Subsequently, MPOC was set up as a state-sponsored entity to take the lobbyists head on in their territories. Its regional offices are now present in California in the US, Brussels in the EU, Shanghai in People's Republic of China, South Africa, India, Pakistan, Bangladesh, Turkey and Egypt.

Homafwever, the ban of the advertisement in the UK market may have taken a new nuance, in that manufactured consent to favour palm oil is now linked to violation of human rughts of a tribal minority.

In a statement issued yesterday, Survival International director Stephen Corry said: "Claims that Malaysian palm oil is green and people-friendly will not wash, especially with the Penan.
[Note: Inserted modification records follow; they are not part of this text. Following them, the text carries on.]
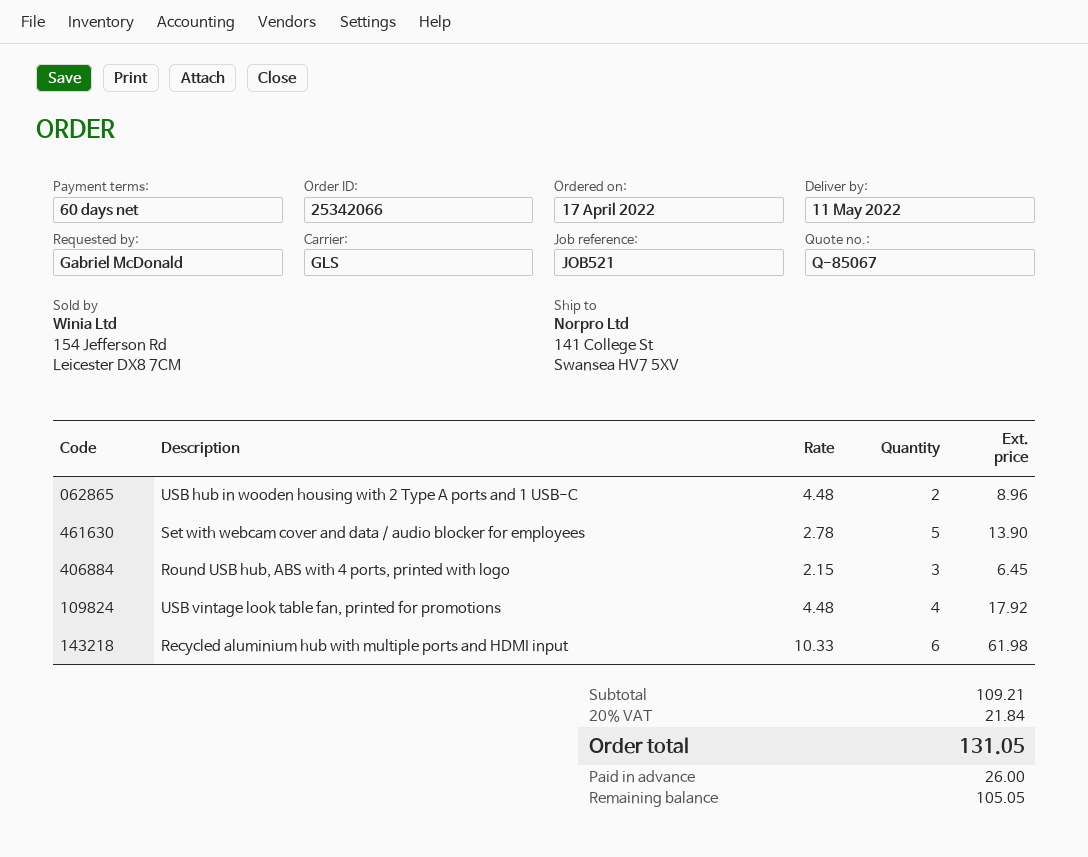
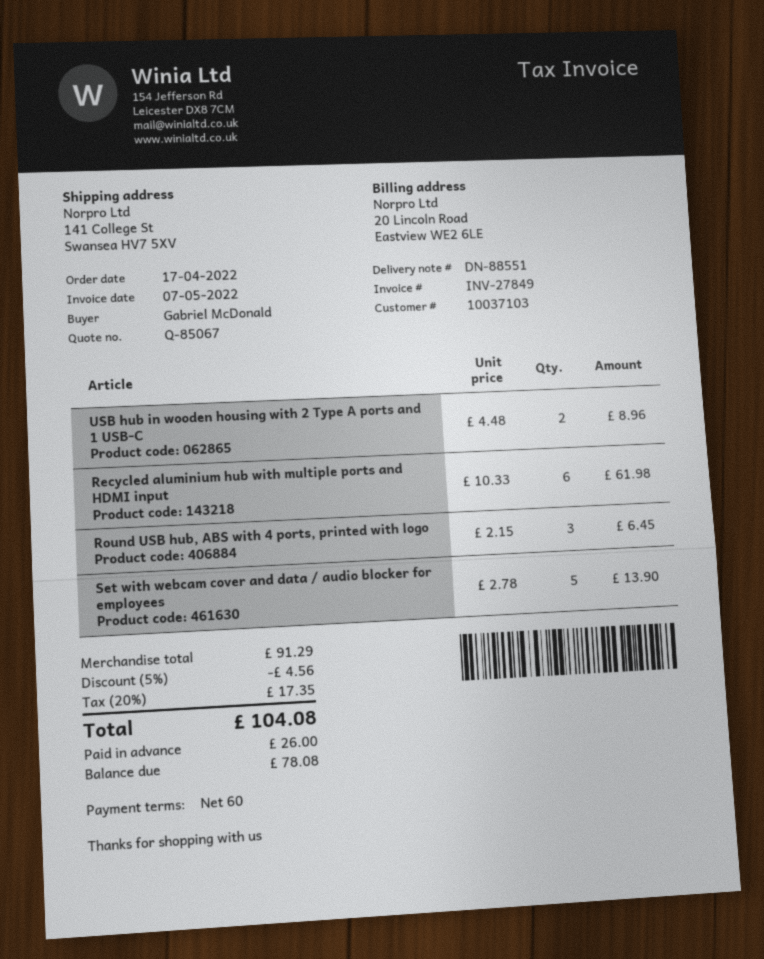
USB vintage look table fan, printed for promotions: 4 x 4.48 = 17.92 -> none
subtotal: 109.21 -> 91.29
discount: none -> 5% = 4.56
tax: 20% = 21.84 -> 20% = 17.35
total: 131.05 -> 104.08
balance: 105.05 -> 78.08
The industry’s expansion onto their land is a disaster."

"Oil palm plantations and logging are destroying the forests the Penan hunt and gather in, and polluting the rivers they fish in," Survival International said. "Without their forests they have difficulty finding enough food."

In what looks like a public relations exercise by the human rights advocate, the statement carried a reaction on behalf of the Penans:

"Our people welcome the ban on the magazine advert by the Malaysian Palm Oil Council. How come the advert claimed that palm oil helps alleviate poverty, when from the very beginning oil palm plantations have destroyed our source of livelihood and made us much poorer? A lot of people are hungry every day because our forest has been destroyed."

Of late, the Penans had faced serious threats besides destruction of their natural habitat. There were cases of Penan young girls sexually assaulted without any justice given.

As a legislator, I have submitted a motion in the current sitting of the House of Representative in the Malaysian Parliament. The motion was cued under Motion No. 64 [Ref: PR-1223-U34075] which says:

"THAT the House shall acknowledge that reports relating to young girls of the Penan tribe in the territory of Baram, Sarawak, who are exposed to the threats of rape, violation of modesty and sexual torture perpetrated by the operators of timber logging warrant immediate attention, and efforts should be swiftly taken to summon the authorities to commit to providing them protection, and to mete appropriate punishment to the perpetrators who terrorised the Penans."

Thus far, the Home Affairs Minister,who is entrusted to uphold public safety, had taken no action on the issue.